It's a tough call depending on the circumstances and jobs. Very few jobs are truly once in a lifetime offers, particularly right out of school, so it is key to decide how much better it really will be. If one does leave Job A to take Job B, the other thing to consider is it positively commits them to the second job for a while, since a third company who sees two jobs in 4 months will be highly unlikely to hire the person.
If I thought i might find myself in that situation, I'd do as much as I could to find out Job B's decision before taking Job A, even to the point of calling Job B and saying that I had another offer I had to reply to, but preferred Job B and do they know when they might be making a decision. Since most candidates right out of school will be interviewing in multiple places, it doesn't seem like an unreasonable question in that type of situation. In addition, if Job B was so put off by the question that they wouldn't hire you for asking it, does that really suggest a place you'd want to work?

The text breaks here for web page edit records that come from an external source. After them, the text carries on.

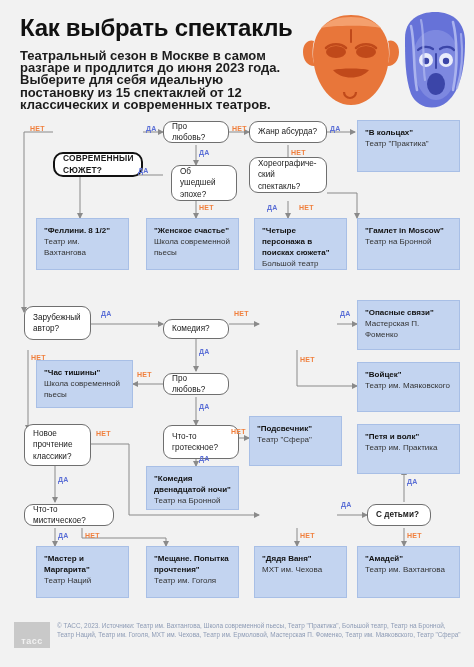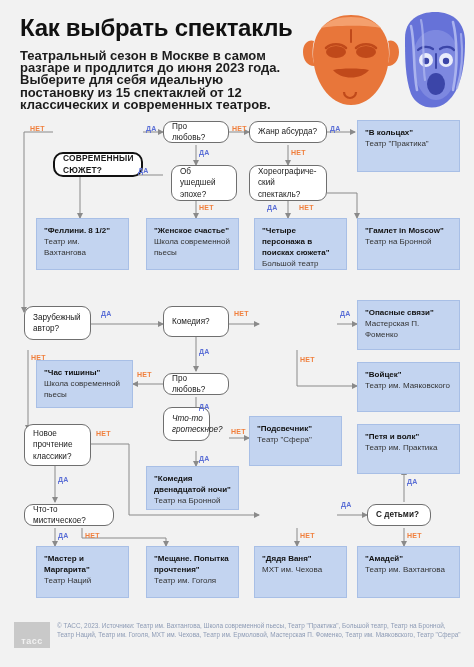--- a/index.html
+++ b/index.html
@@ -204,7 +204,7 @@
       <span class="txt">Об ушедшей эпохе?</span>
     </div>
 
-    <div class="node decision" style="left:249px;top:47px;width:78px;height:36px;">
+    <div class="node decision" style="left:249px;top:39px;width:78px;height:36px;">
       <span class="txt">Хореографиче-ский спектакль?</span>
     </div>
 

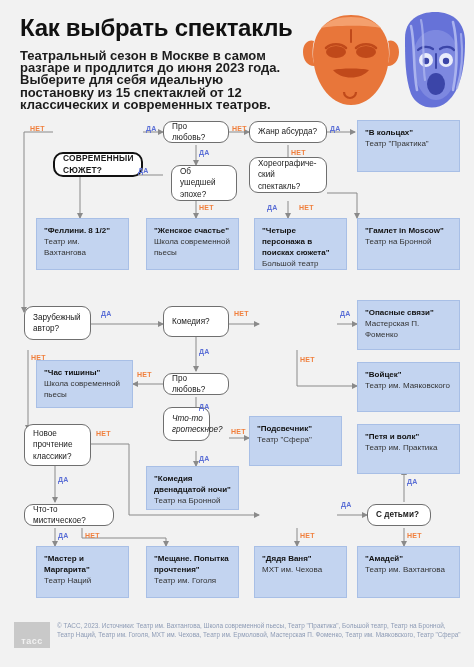--- a/index.html
+++ b/index.html
@@ -212,7 +212,7 @@
       <span class="txt">Зарубежный автор?</span>
     </div>
 
-    <div class="node decision" style="left:163px;top:188px;width:66px;height:31px;">
+    <div class="node decision" style="left:163px;top:201px;width:66px;height:20px;">
       <span class="txt">Комедия?</span>
     </div>
 

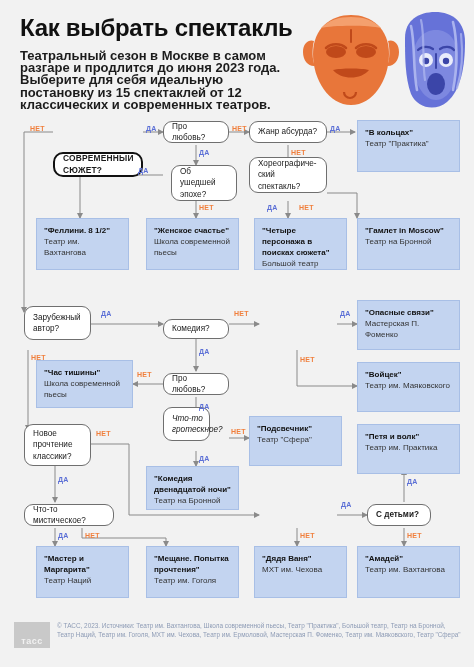--- a/index.html
+++ b/index.html
@@ -221,7 +221,7 @@
       <span class="txt">Про любовь?</span>
     </div>
 
-    <div class="node decision" style="left:163px;top:289px;width:47px;height:34px;font-style:italic;">
+    <div class="node decision" style="left:163px;top:307px;width:76px;height:34px;">
       <span class="txt">Что-то гротескное?</span>
     </div>
 

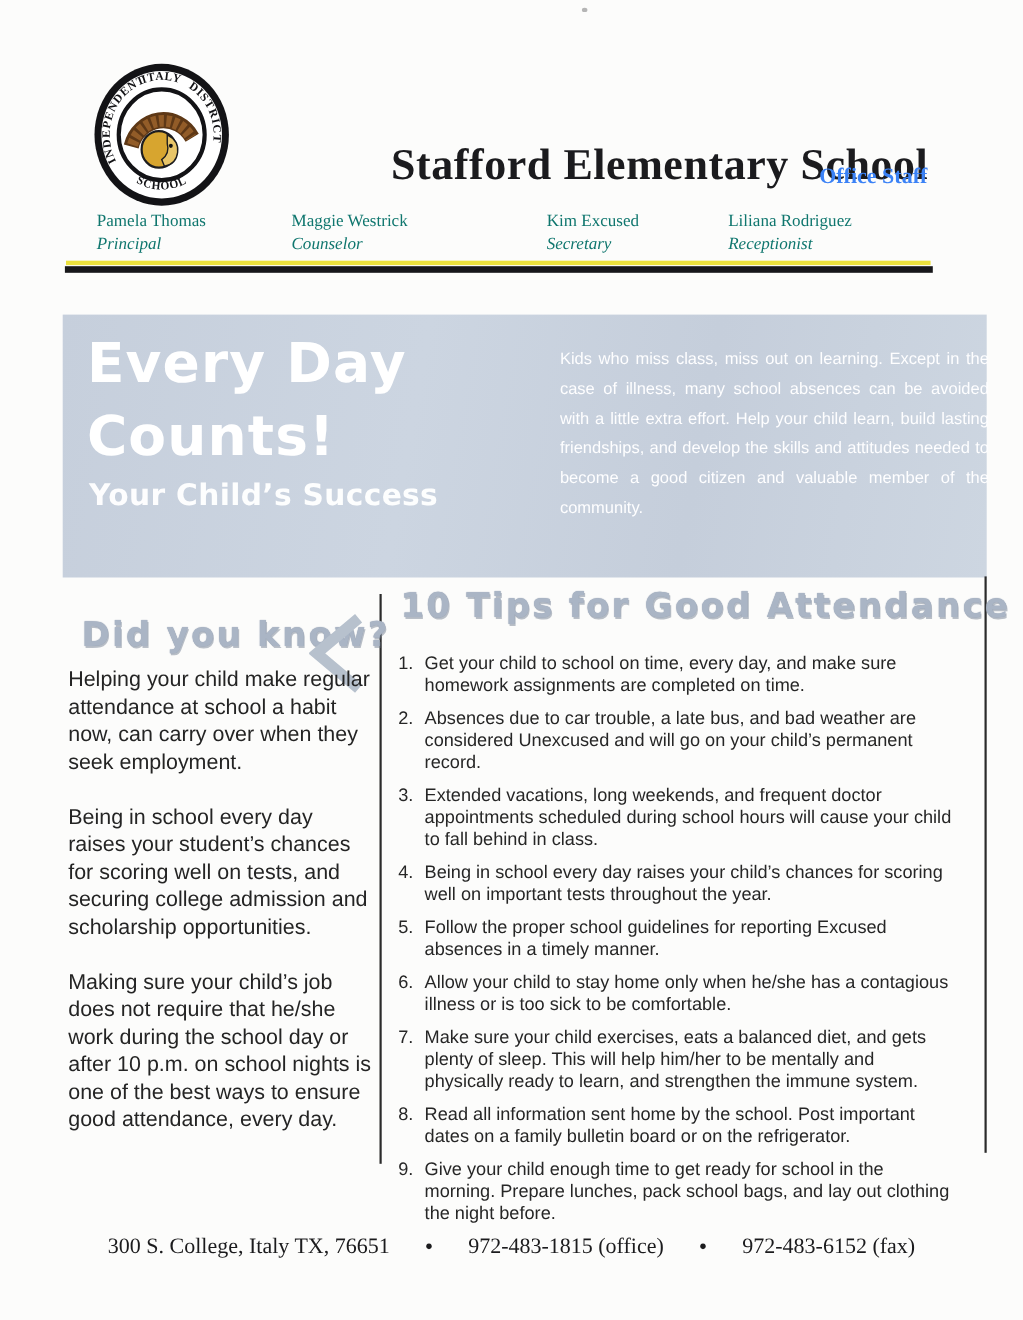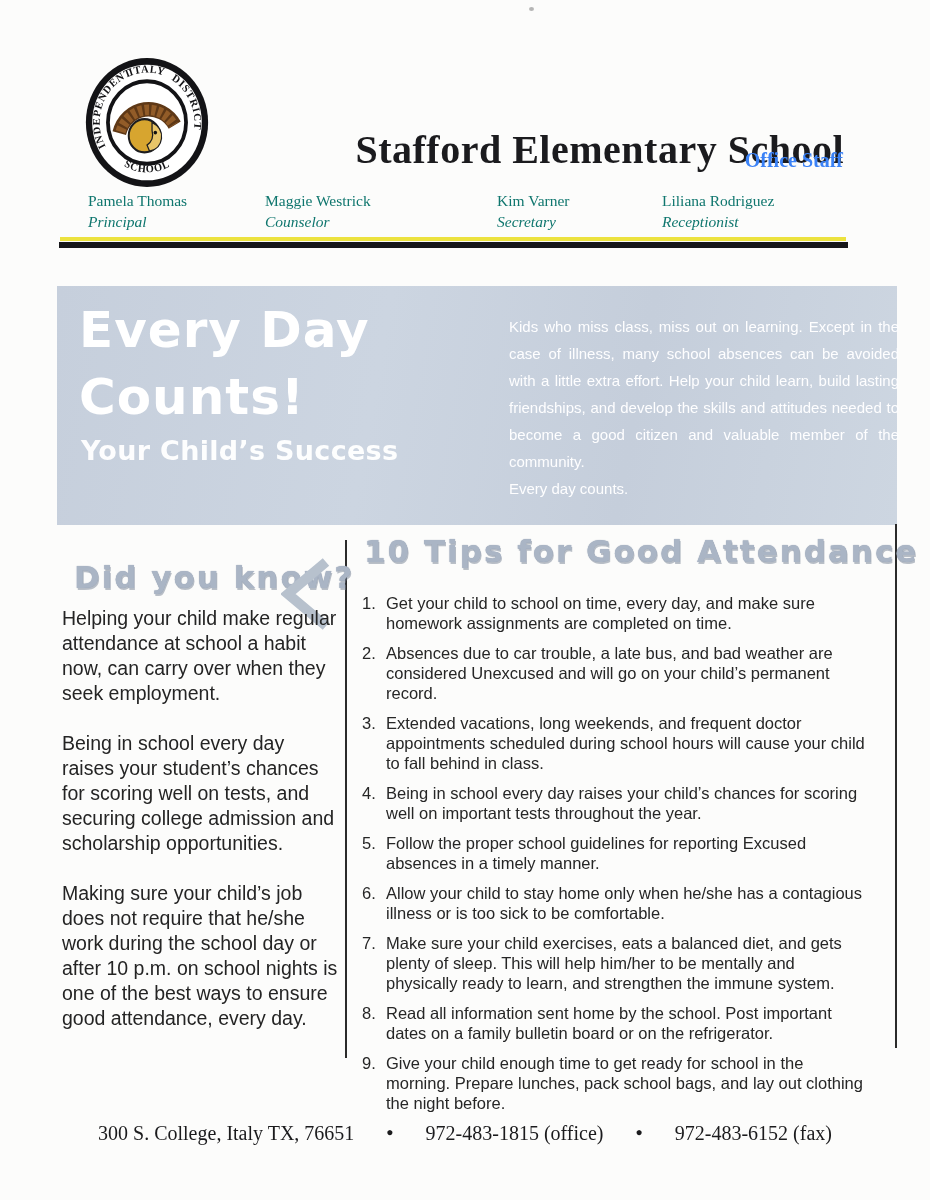--- a/index.html
+++ b/index.html
@@ -131,7 +131,7 @@
     <div class="role">Counselor</div>
   </div>
   <div class="staff staff-3">
-    <div class="name">Kim Varner</div>
+    <div class="name">Kim Excused</div>
     <div class="role">Secretary</div>
   </div>
   <div class="staff staff-4">

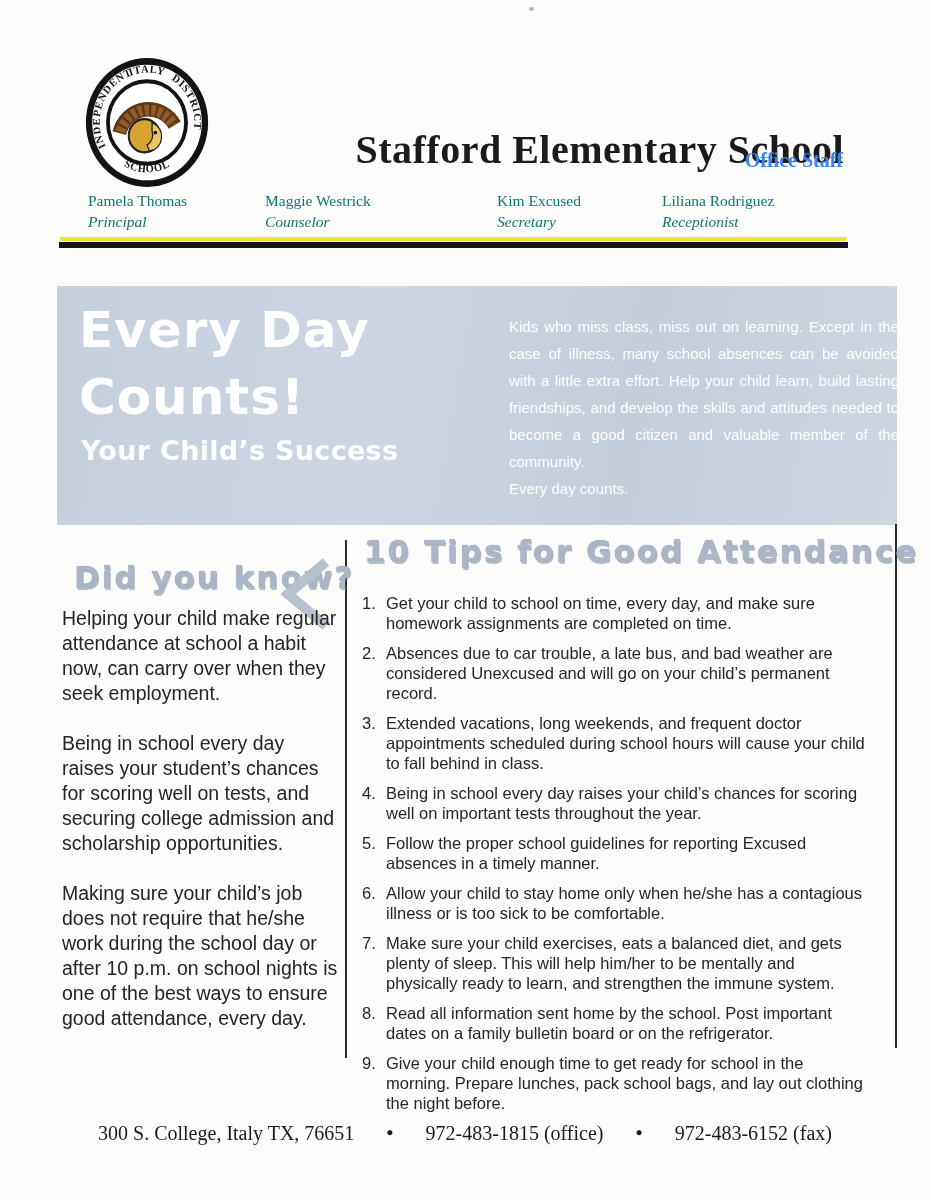--- a/index.html
+++ b/index.html
@@ -152,7 +152,6 @@
     </div>
     <div class="banner-body">
       <span class="justify">Kids who miss class, miss out on learning. Except in the case of illness, many school absences can be avoided with a little extra effort. Help your child learn, build lasting friendships, and develop the skills and attitudes needed to become a good citizen and valuable member of the community.</span>
-      <span class="last-line">Every day counts.</span>
     </div>
   </section>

If I thought I might hear from Job B soon, I might call Job A and try to get a bit more time to make the decision, saying it's a major decision and I just would like another few days to think it over. In my experience, that is reasonable, provided the extension you are asking for is a few days, not weeks.
The potential for burning a bridge is really high in this type of situation, so while I think it is acceptable, I wouldn't do it. From an etiquette perspective, you can be polite about it either way, but it does seem bad form to leave a job that soon unless it is dramatically different than was represented. If the job was far different than represented, then while the risks are similar, I wouldn't feel committed to a company or manager to misrepresented a job they were hiring for.